Two of the guardsmen leaned against the rock wall, facing the chasm, looking away from the Carrier’s approach. The third, Connin, straddled the length of stone crossing the void, careless of the blind depths beneath him.

The Carrier waited.

“I hate the tunnels,” Rotram said. The torch in his hand coaxed sparkles from the light mail over his chest and struck gleams from his conical helm.

“They cut throats in the east wing last month,” Ellar said.

“The Carriers who attacked the vizier came through the tunnels. We all know that.”

“So we guard the tunnels,” said Connin. He spat into the depths.

The Carrier pulled back from the corner towards his lamp, the flame a mere glow around the wick. He changed his grip on the knife, making it an extension of his arm. I was an assassin.
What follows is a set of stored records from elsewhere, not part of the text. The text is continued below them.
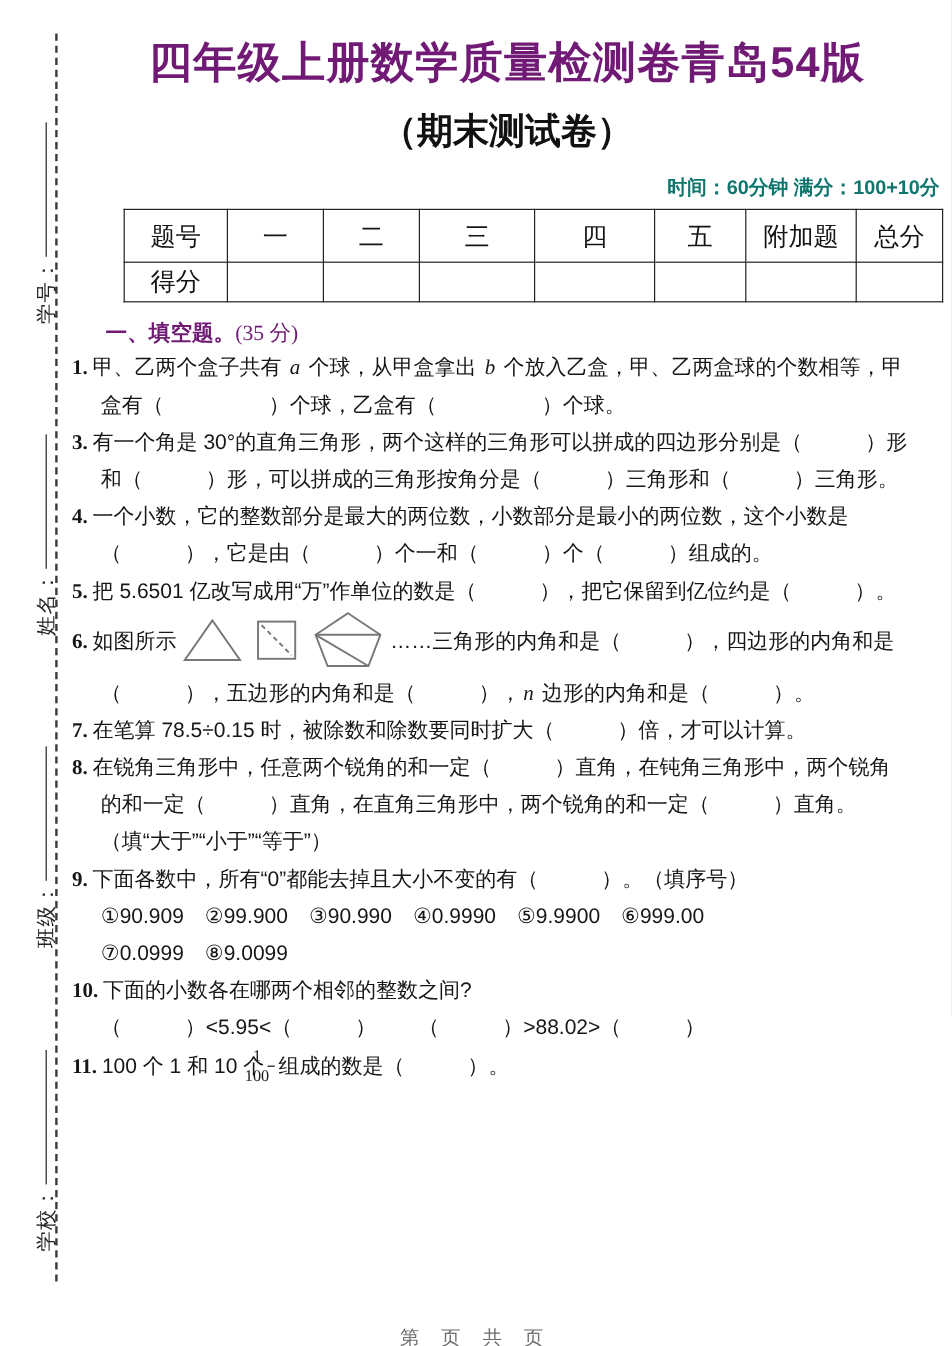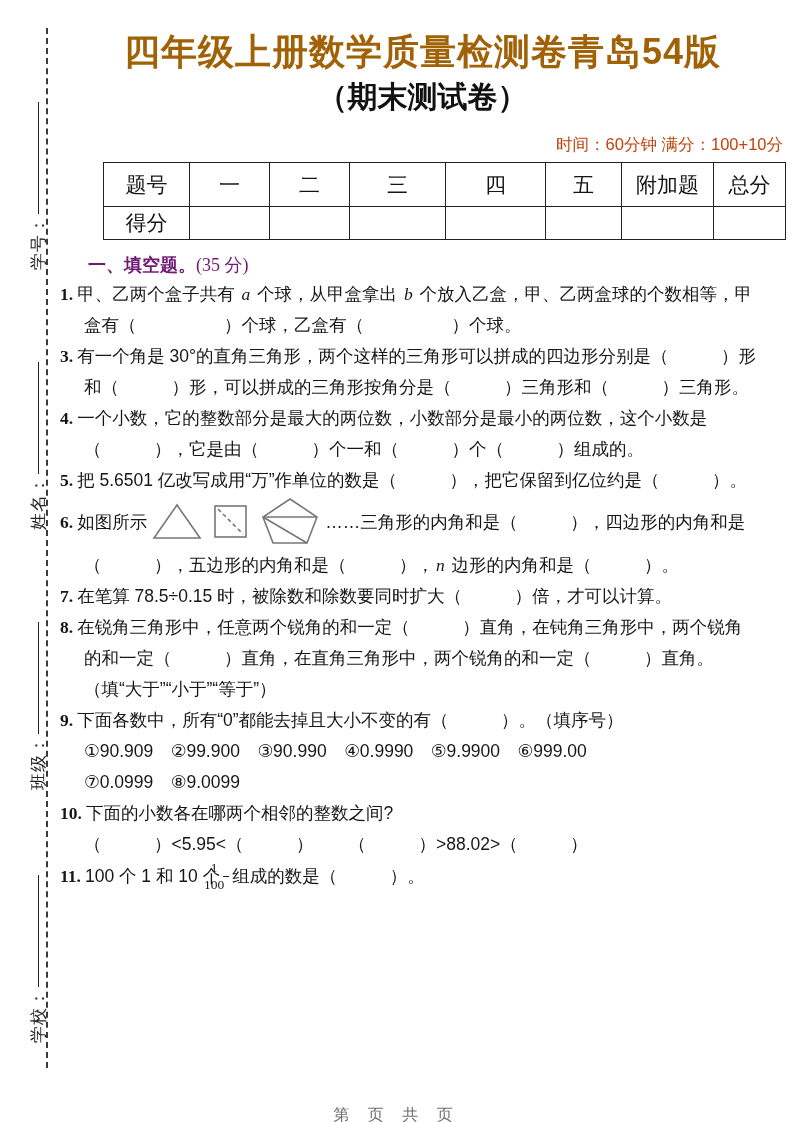"四年级上册数学质量检测卷青岛54版" .title { color: #a16207 -> #701a75 }
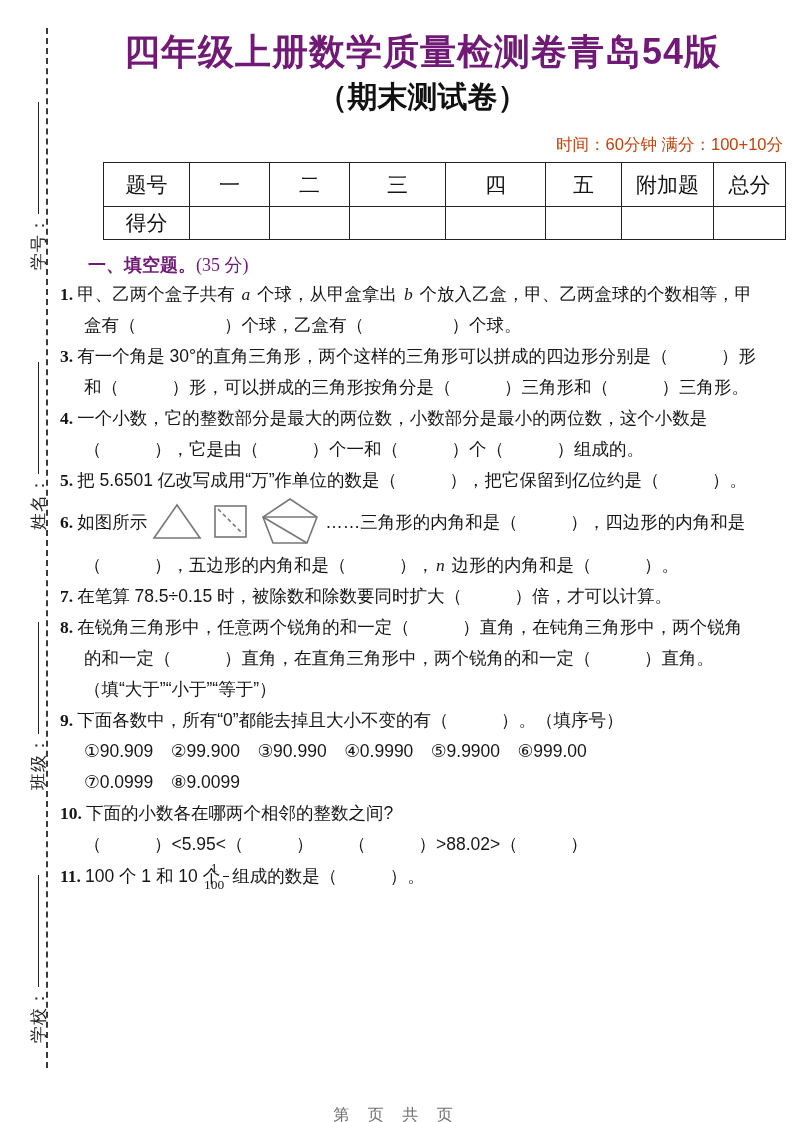"（期末测试卷）" .subtitle { margin-top: none -> 12px }
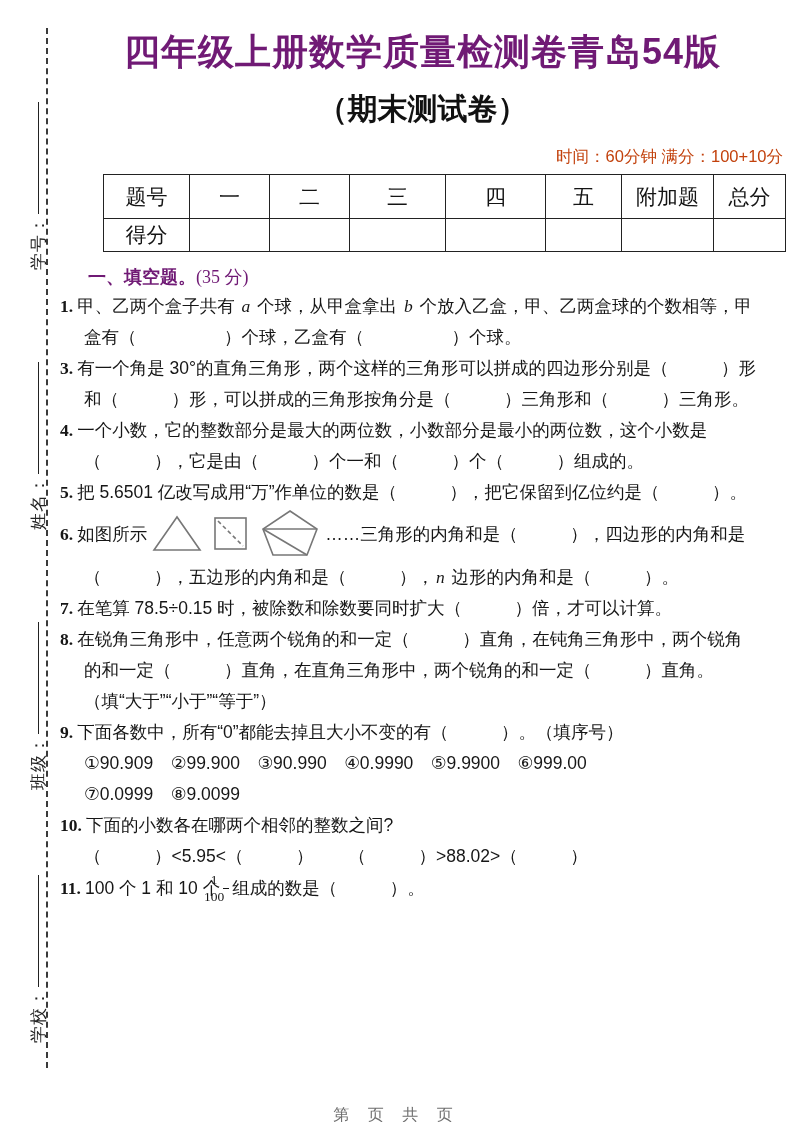"时间：60分钟 满分：100+10分" .info-line { color: #c2410c -> #0f766e; font-weight: normal -> bold }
“El, isn’t your brother on the rota for the west wing?” Connin asked.

But Ellar had no chance to reply. The Carrier stepped around the corner and in three quick paces reached the bridge where Connin sat with a leg dangling on either side. Sarmin tried to cry out a warning, but no sound came. Connin struggled to rise, but the Carrier caught him across the temple with a rising kick. His helmet flew free and he flailed for a moment. Then, like an inexperienced rider rolling from his saddle, he pitched into space.

The Carrier scarcely broke stride. By the time harsh reunion with the earth had silenced Connin’s screams the Carrier had reached the far side of the chasm and turned, his knife ready.

“Damn!” Rotram pulled his scimitar clear of its scabbard, surprise making him clumsy.

“You filth!” Ellar reached the bridge-stone first. Sarmin had never seen such hatred on a man’s face. It scared him more than the glimmering reach of the guards’ scimitars.

Ellar advanced, his steps wary despite his rage. Each of these men was a veteran, and the training of a royal guard ran deep. The Carrier’s wrist flickered and in an instant his blade was jutting from Ellar’s throat. The Carrier moved swiftly and surely across the bridge-stone, batted away Ellar’s weakened thrust and pulled his dacarba from the guard’s neck before he fell.

Sarmin marvelled that palace guards could be killed with such ease; as a boy he’d been taught they were invincible.

The whispers rose around him. Good kill. Slay the last. Bleed him.

Rotram charged. Rotram the gambler. The Carrier dived at Rotram’s feet and a pain like scalding water ran along the Carrier’s back. Sarmin felt it and cried out, and the Many cried out too. The Carrier’s knife struck out to the left and he rolled to his side and lay prone, his legs extended out over the drop. Rotram carried on for three steps, rolling like a drunkard, the tendon behind his left knee cut.

“Carrier Witch!” Rotram screamed as he fell. His cries trailed off. Sarmin heard a sick, wet crunch, then nothing.

Witch? The pain in the Carrier’s back made Sarmin’s stomach churn with nausea. The Carrier stood, and Sarmin felt hot blood running down his legs.

The Carrier moved on, unsteady, and reached a patterned hand to the wall for support. He moved on, steps up, steep, curving.

“Three palace guards. You did well.” The Pattern Master spoke.

I was an assassin. The will that had held the Carrier retreated back into the Many, its voice growing fainter.

“A pity you could not slay Tuvaini’s servant. Three of the Many to guide against one old man and still you failed,” the Pattern Master said.

He is the emperor’s Knife. Even to cut him was more than could have been hoped for.